Demolição de fachadas com azulejos interdita em todo o país

O projeto de lei, publicado em Diário da República, interdita a demolição ou remoção de fachadas cobertas por azulejos em todo o território nacional.

Os proprietários de imóveis com fachada revestida a azulejos passam a estar impedidos de remover ou demolir a parede exterior, ficando dependentes de uma licença camarária.

Até agora, só os azulejos de casas em Lisboa estavam protegidos. A proposta apresentada pelo projeto SOS Azulejo, uma iniciativa do Museu de Polícia Judiciária, foi agora estendida a todo o país.

"Vai ser uma viragem de página na proteção do património azulejar no nosso país porque, pelo menos os azulejos de fachada vão passar estar protegidos", garantiu Leonor Sá, coordenadora do projeto SOS Azulejo.

Leonor Sá explicou que "salvo em casos que, depois de avaliação dos técnicos camarários se chegue à conclusão que se trata de casos de diminuto valor ou nulo valor, esses mesmos azulejos estarão protegidos".

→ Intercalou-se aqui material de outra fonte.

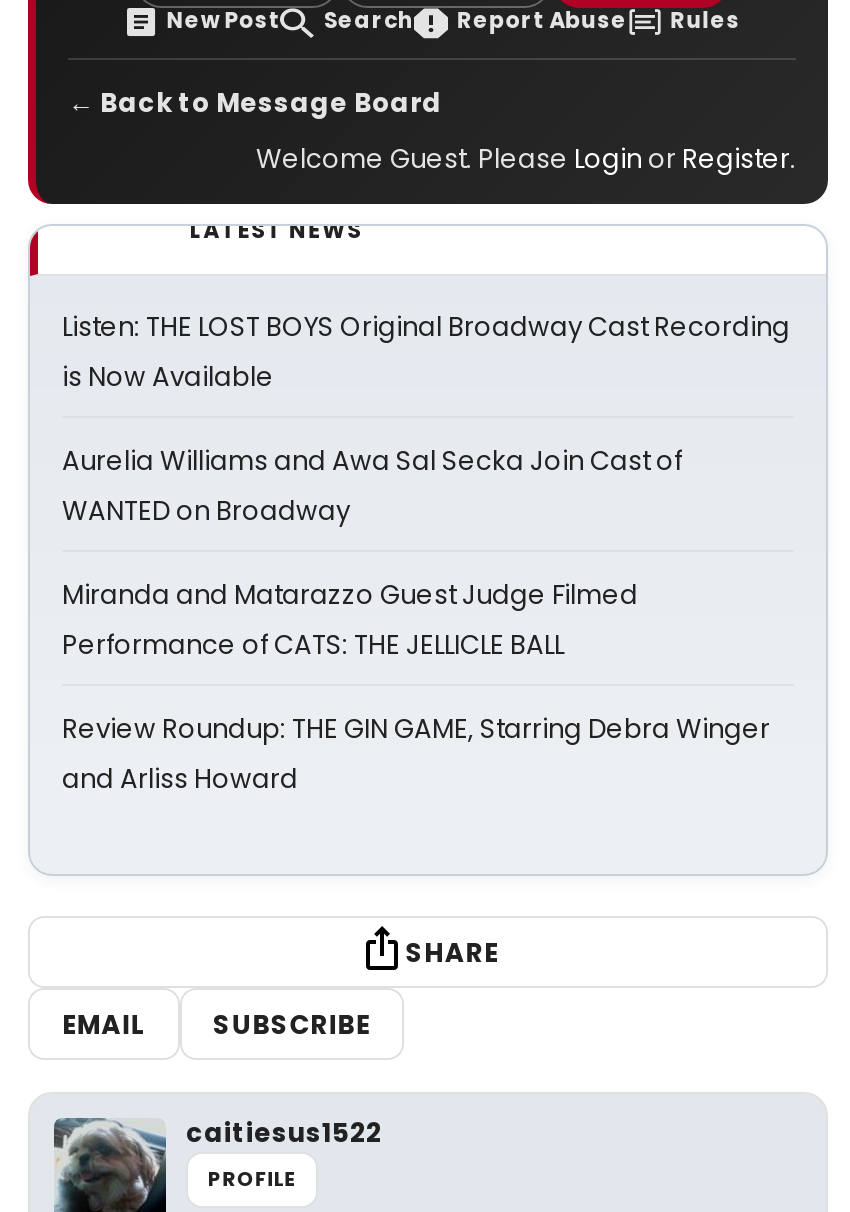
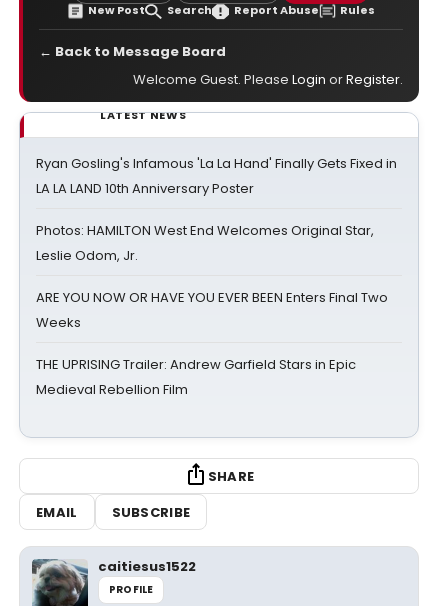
- Listen: THE LOST BOYS Original Broadway Cast Recording
- is Now Available
+ Ryan Gosling's Infamous 'La La Hand' Finally Gets Fixed in
+ LA LA LAND 10th Anniversary Poster

- Aurelia Williams and Awa Sal Secka Join Cast of
- WANTED on Broadway
+ Photos: HAMILTON West End Welcomes Original Star,
+ Leslie Odom, Jr.

- Miranda and Matarazzo Guest Judge Filmed
- Performance of CATS: THE JELLICLE BALL
+ ARE YOU NOW OR HAVE YOU EVER BEEN Enters Final Two
+ Weeks

- Review Roundup: THE GIN GAME, Starring Debra Winger
- and Arliss Howard
+ THE UPRISING Trailer: Andrew Garfield Stars in Epic
+ Medieval Rebellion Film
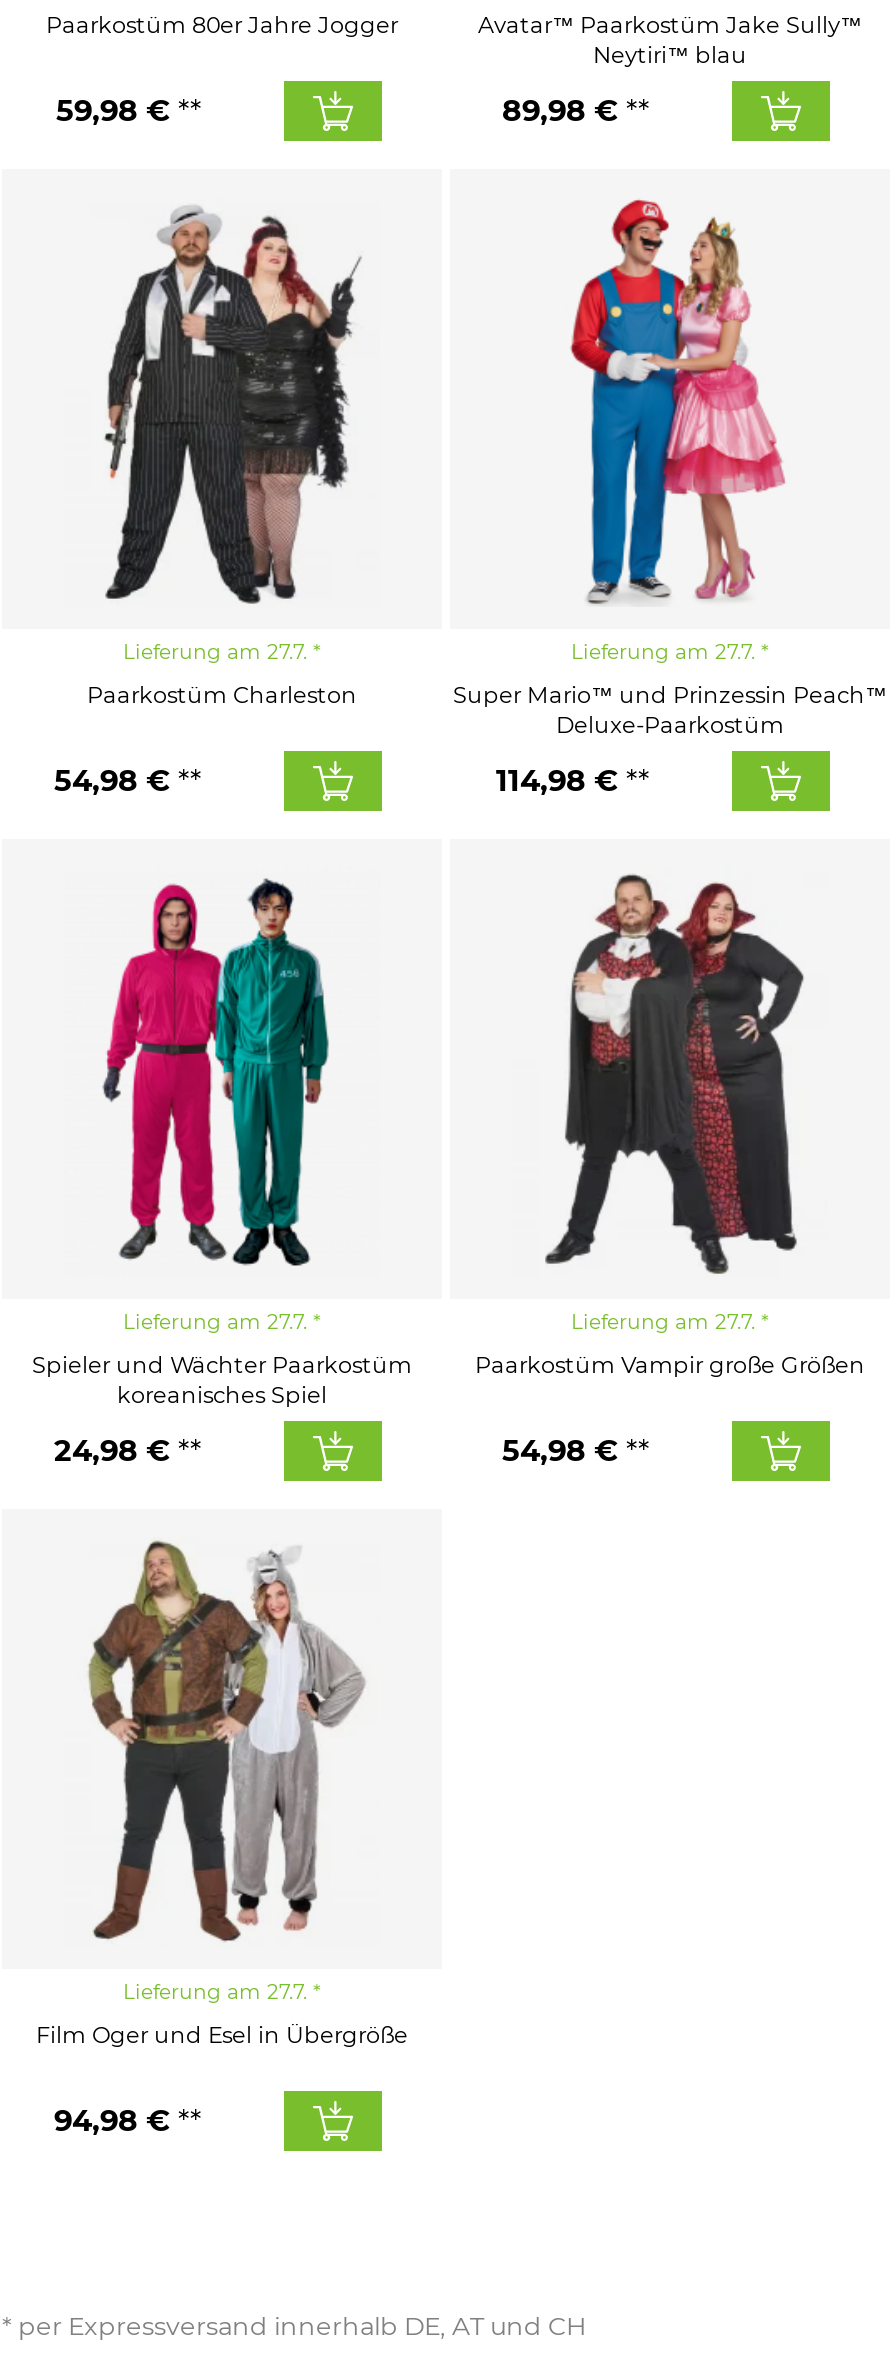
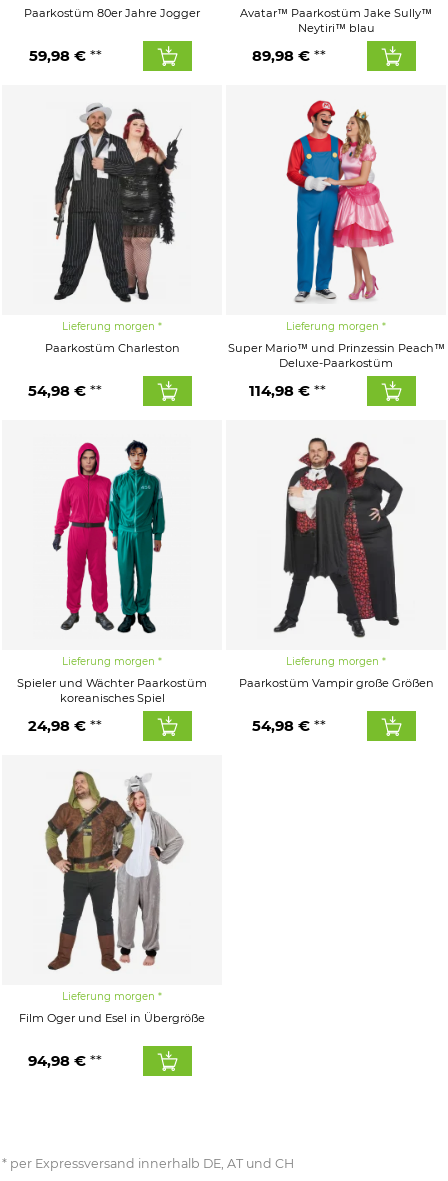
- Lieferung am 27.7.
+ Lieferung morgen

- Lieferung am 27.7.
+ Lieferung morgen

- Lieferung am 27.7.
+ Lieferung morgen

- Lieferung am 27.7.
+ Lieferung morgen

- Lieferung am 27.7.
+ Lieferung morgen
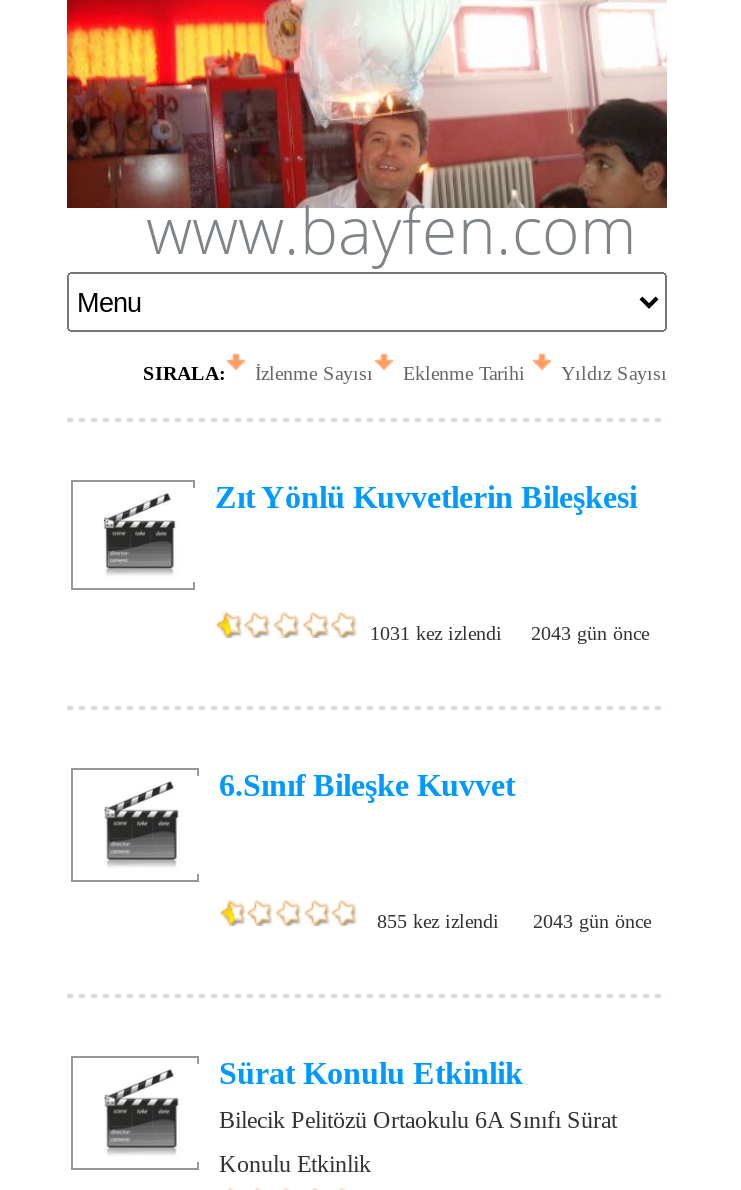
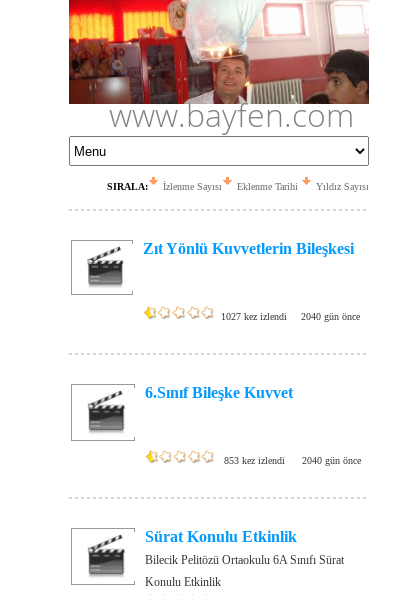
- 1031 kez izlendi
+ 1027 kez izlendi

- 2043 gün önce
+ 2040 gün önce

- 855 kez izlendi
+ 853 kez izlendi

- 2043 gün önce
+ 2040 gün önce
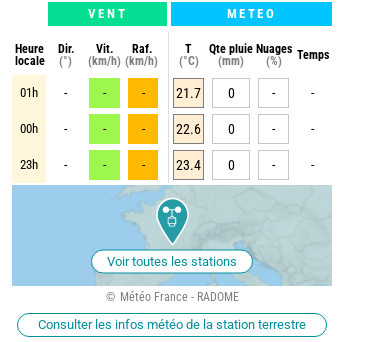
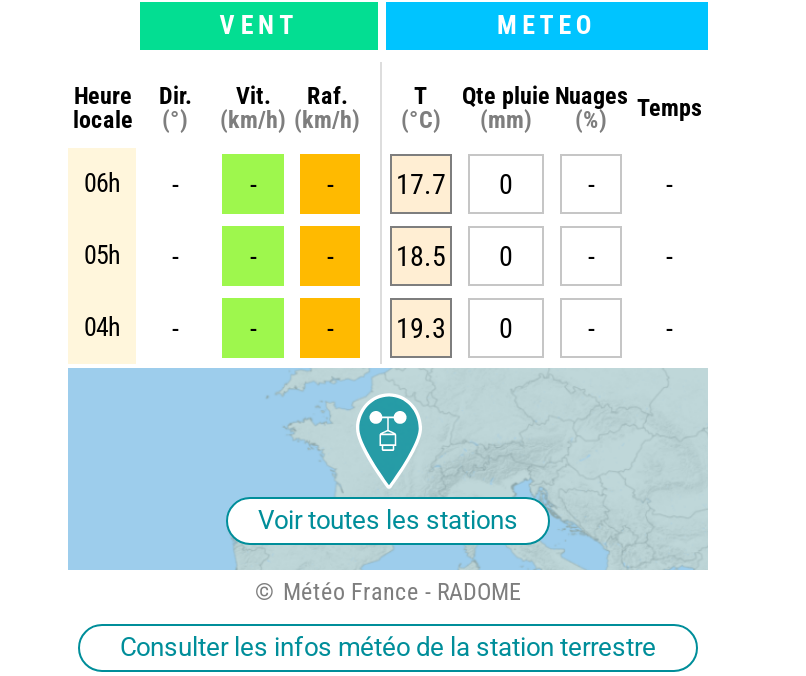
- 01h
+ 06h

- 21.7
+ 17.7

- 00h
+ 05h

- 22.6
+ 18.5

- 23h
+ 04h

- 23.4
+ 19.3
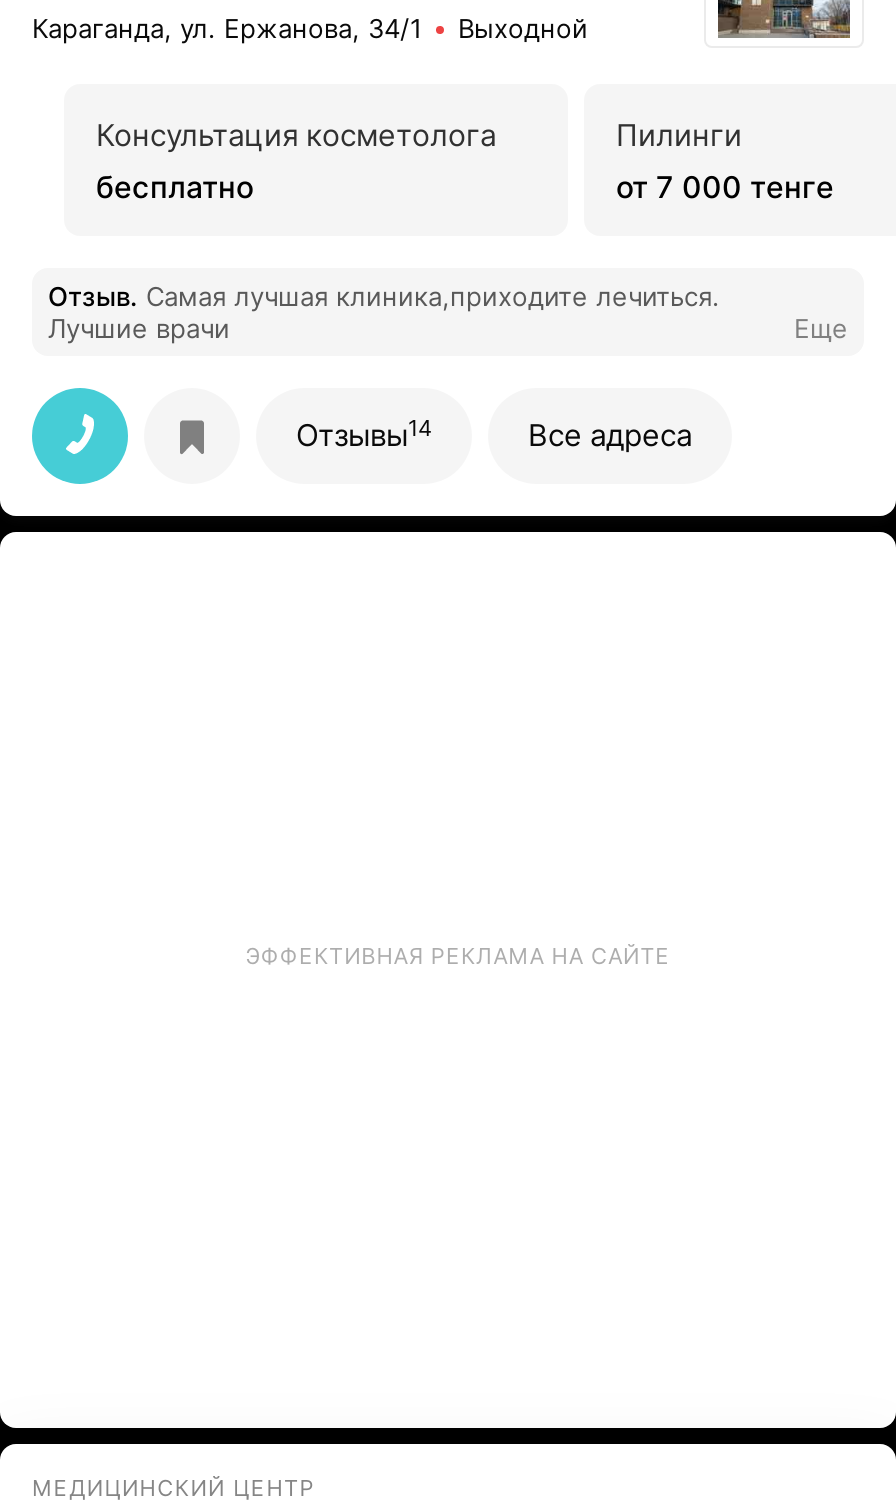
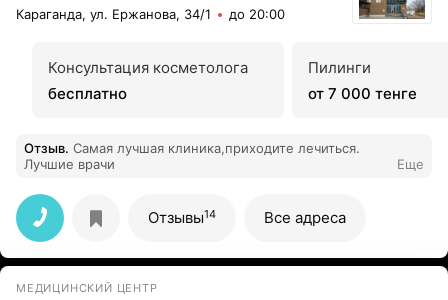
- Выходной
+ до 20:00

- ЭФФЕКТИВНАЯ РЕКЛАМА НА САЙТЕ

Muitas vezes os azulejos acabam por ser roubados ou vendidos pelos proprietários para revenda a turistas ou em mercados de rua. Leonor Sá explica que apesar do roubo de azulejos ter diminuído cerca de 80% nos últimos 10 anos, a demolição e posterior venda destes ladrilhos vidrados acontece sobretudo devido à desvalorização do património azulejar português.

Há uma falta de valorização dos azulejos em Portugal, lamenta Leonor Sá, referindo que "muitas das pessoas não valorizam os azulejos porque se veem rodeados de azulejos desde que nascem até que morrem".

Os estrangeiros acabam por reconhecer o valor do património azulejar português porque "ficam perfeitamente deslumbrados e encantados com uma coisa que é única a nível mundial".

O projeto de lei, apresentado pelo Partido Socialista, foi aprovado em julho e publicado em Diário da República.